Ce mardi 13 août 2024, notre observation des événements liés à l’appel à manifester a débuté au rond-point de la Cité Enco5, sur la route Le Prince à Conakry. Ce matin-là, la circulation était peu dense, et aucun dispositif de sécurité particulier n’était visible, à l’exception d’un pick-up de l’armée stationné à l’entrée de la station-service.
Cette présence militaire n’a pas laissé Oumar BALDÉ, un jeune diplômé du quartier, indifférent. « Aujourd’hui, plusieurs carrefours de la route Le Prince sont militarisés, donnant l’impression d’un pays en guerre. Cela démontre à quel point ceux qui nous gouvernent sont prêts à tout pour conserver le pouvoir. C’est regrettable », a-t-il déclaré. Il a rappelé que, suite au coup d’État du 5 septembre 2021, la junte avait pourtant démantelé les PA (Postes d’Appui) installés sous le régime d’Alpha CONDÉ sur cette même route.
La route Le Prince est tristement célèbre à Conakry pour ses manifestations spontanées. Cependant, dans une capitale où les citoyens vivent au jour le jour, certains bravent la peur pour subvenir à leurs besoins. C’est le cas de Lansana CAMARA, démarcheur au rond-point de Cosa. Lui et ses collègues se débrouillent en trouvant des locataires pour les propriétaires. Leur siège se situe au carrefour de Cosa, non loin de la station Shell en direction de Koloma. Pour Lansana, il n’est pas question de participer à la manifestation. « À Conakry, suivre la ville morte, c’est synonyme de mort pour moi », a-t-il lancé en riant, avant d’expliquer que les responsabilités familiales sont lourdes et qu’il doit nourrir sa famille.

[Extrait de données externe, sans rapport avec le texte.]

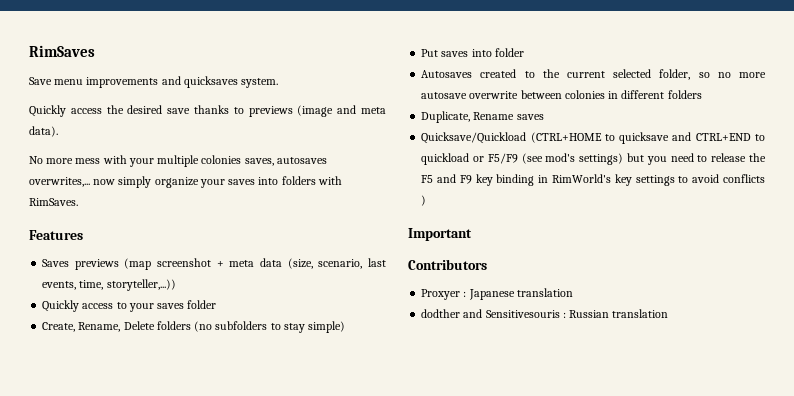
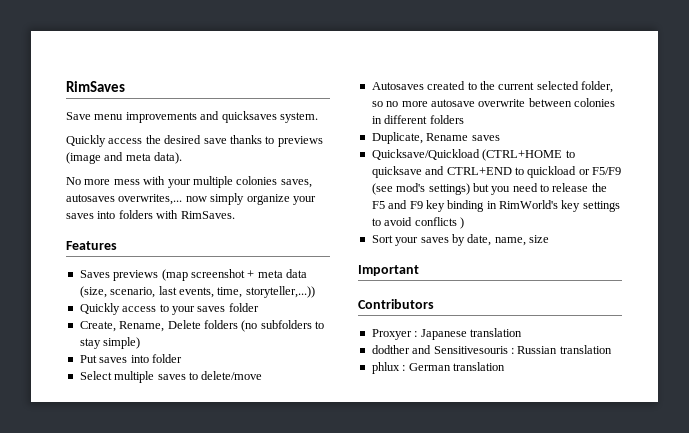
+ Select multiple saves to delete/move
+ Sort your saves by date, name, size
+ phlux : German translation

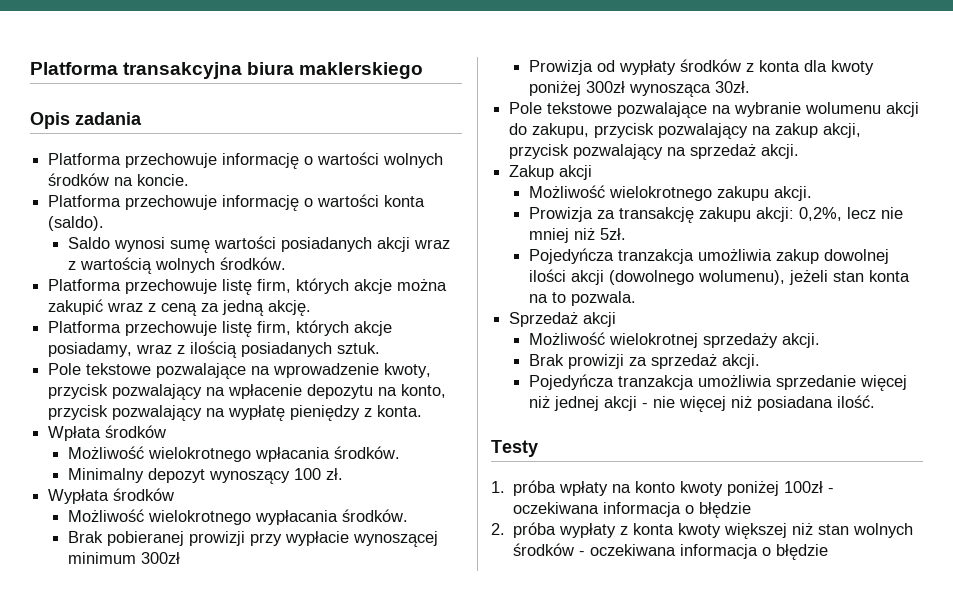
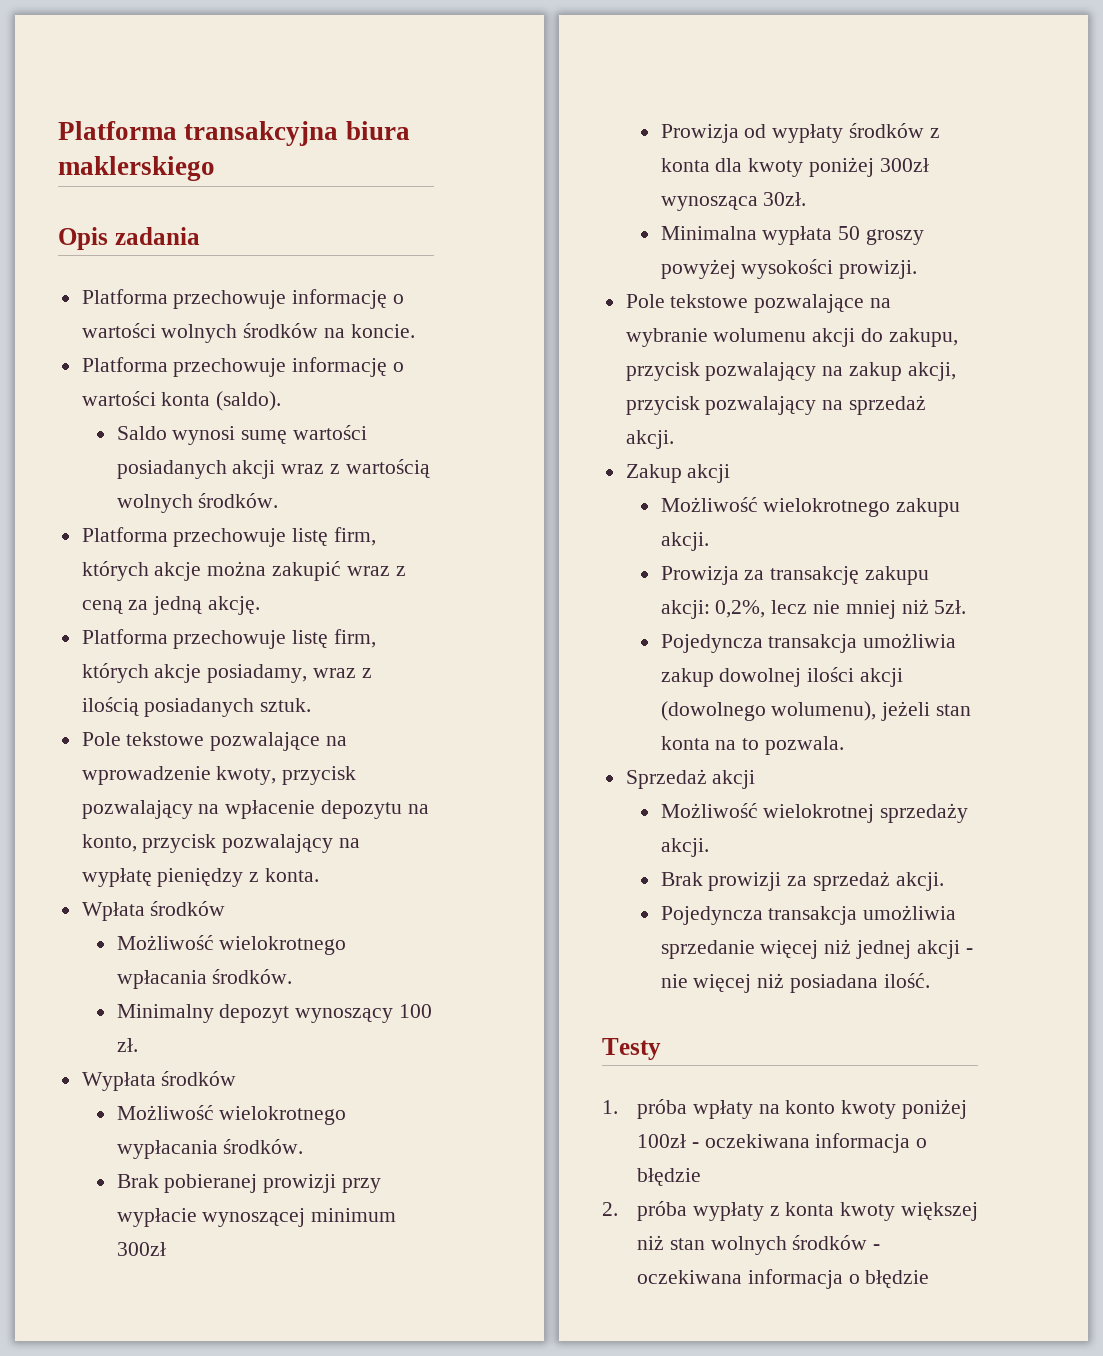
+ Minimalna wypłata 50 groszy powyżej wysokości prowizji.
- Pojedyńcza tranzakcja umożliwia zakup dowolnej ilości akcji (dowolnego wolumenu), jeżeli stan konta na to pozwala.
+ Pojedyncza transakcja umożliwia zakup dowolnej ilości akcji (dowolnego wolumenu), jeżeli stan konta na to pozwala.
- Pojedyńcza tranzakcja umożliwia sprzedanie więcej niż jednej akcji - nie więcej niż posiadana ilość.
+ Pojedyncza transakcja umożliwia sprzedanie więcej niż jednej akcji - nie więcej niż posiadana ilość.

À Koloma, épicentre de la résistance contre la mauvaise gouvernance, l’atmosphère est similaire. Les forces de l’ordre sont postées à quelques mètres du pont métallique, non loin du marché. Une commerçante, propriétaire d’une boutique de vêtements, se souvient douloureusement de la perte de son fils de 19 ans en 2020, lors d’une manifestation du Front National pour la Défense de la Constitution (FNDC), une coalition d’acteurs politiques et de la société civile créée sous le régime d’Alpha CONDÉ pour s’opposer à son projet de troisième mandat. Depuis cet incident, elle n’ouvre plus sa boutique les jours de manifestation. « Je viens simplement observer, comme aujourd’hui, pour éviter que les gens ne s’en prennent aux boutiques, mais je n’ouvre jamais quand une manifestation ou une ville morte est annoncée. Rien n’est pacifique dans ce pays. J’ai perdu un fils ce jour-là, et depuis, cela me hante. Je n’ai obtenu aucune justice », a-t-elle confié avec amertume.
Au moment de mettre en ligne ces informations, la situation reste calme entre Enco5 et Koloma.